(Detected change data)
----

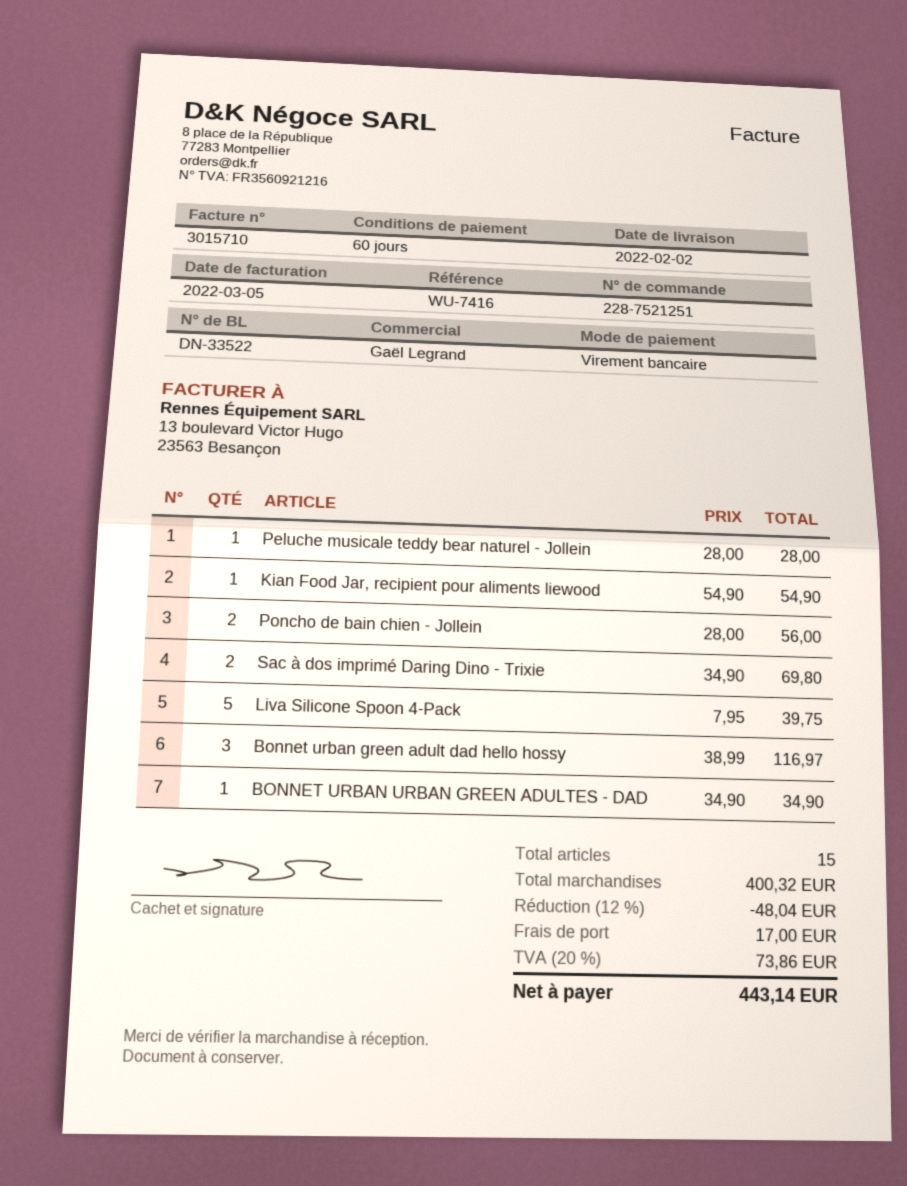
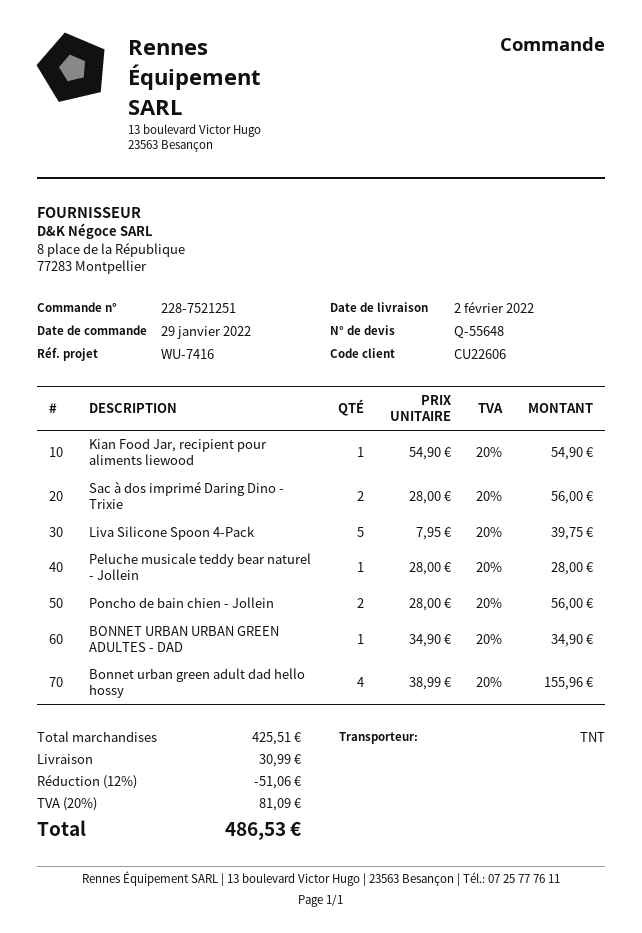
Sac à dos imprimé Daring Dino - Trixie: 2 x 34.90 = 69.80 -> 2 x 28.00 = 56.00
Bonnet urban green adult dad hello hossy: 3 x 38.99 = 116.97 -> 4 x 38.99 = 155.96
subtotal: 400.32 -> 425.51
discount: 12% = 48.04 -> 12% = 51.06
shipping: 17.00 -> 30.99
tax: 20% = 73.86 -> 20% = 81.09
total: 443.14 -> 486.53

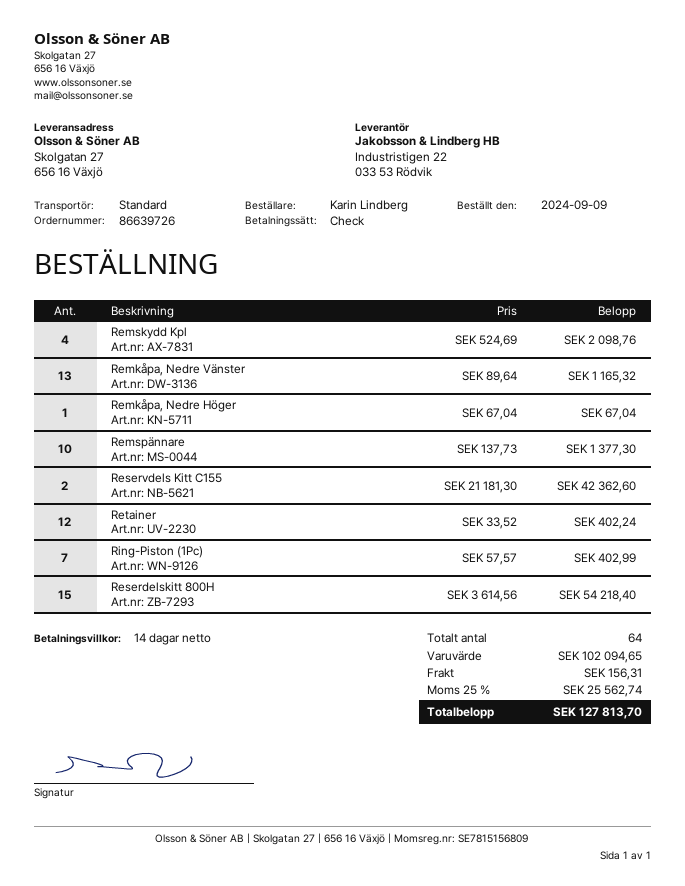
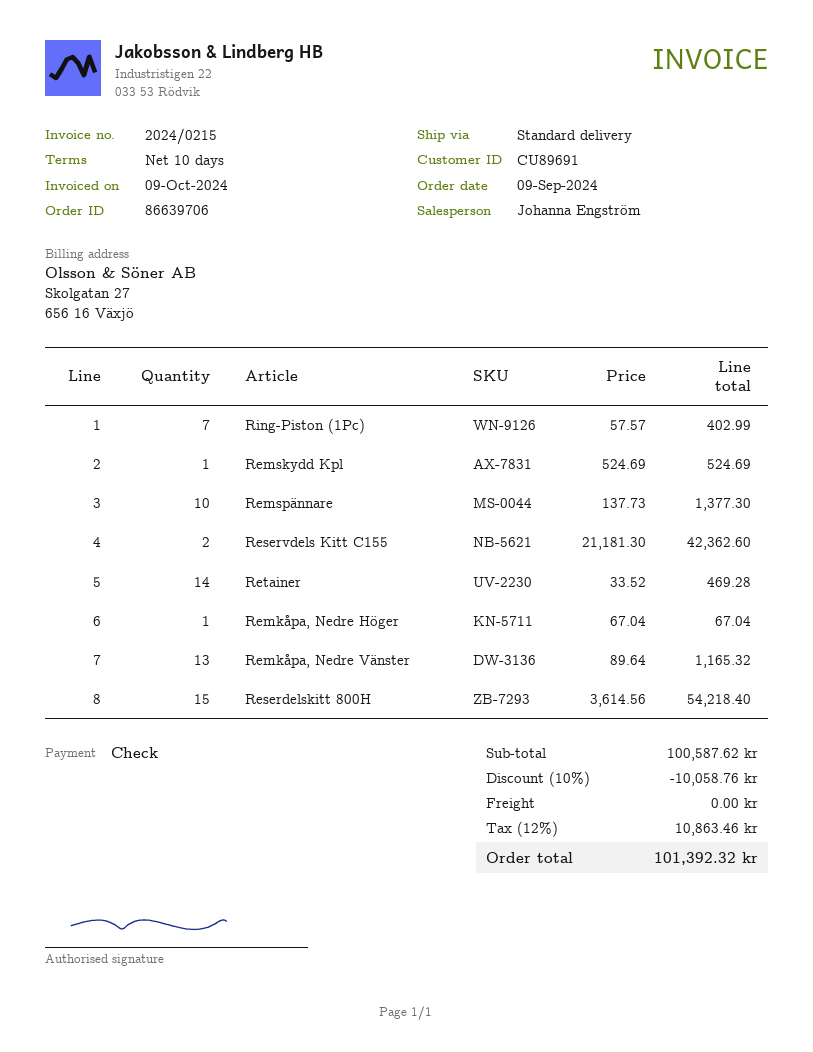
order number: 86639726 -> 86639706
payment terms: 14 days -> 10 days
Remskydd Kpl: 4 x 524.69 = 2098.76 -> 1 x 524.69 = 524.69
Retainer: 12 x 33.52 = 402.24 -> 14 x 33.52 = 469.28
subtotal: 102094.65 -> 100587.62
discount: none -> 10% = 10058.76
shipping: 156.31 -> 0.00
tax: 25% = 25562.74 -> 12% = 10863.46
total: 127813.70 -> 101392.32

----

*What the task asks:* Across all the lines above, repeat the wording exactly and omit the pictures.

*Reply to the task:*
Sac à dos imprimé Daring Dino - Trixie: 2 x 34.90 = 69.80 -> 2 x 28.00 = 56.00
Bonnet urban green adult dad hello hossy: 3 x 38.99 = 116.97 -> 4 x 38.99 = 155.96
subtotal: 400.32 -> 425.51
discount: 12% = 48.04 -> 12% = 51.06
shipping: 17.00 -> 30.99
tax: 20% = 73.86 -> 20% = 81.09
total: 443.14 -> 486.53

order number: 86639726 -> 86639706
payment terms: 14 days -> 10 days
Remskydd Kpl: 4 x 524.69 = 2098.76 -> 1 x 524.69 = 524.69
Retainer: 12 x 33.52 = 402.24 -> 14 x 33.52 = 469.28
subtotal: 102094.65 -> 100587.62
discount: none -> 10% = 10058.76
shipping: 156.31 -> 0.00
tax: 25% = 25562.74 -> 12% = 10863.46
total: 127813.70 -> 101392.32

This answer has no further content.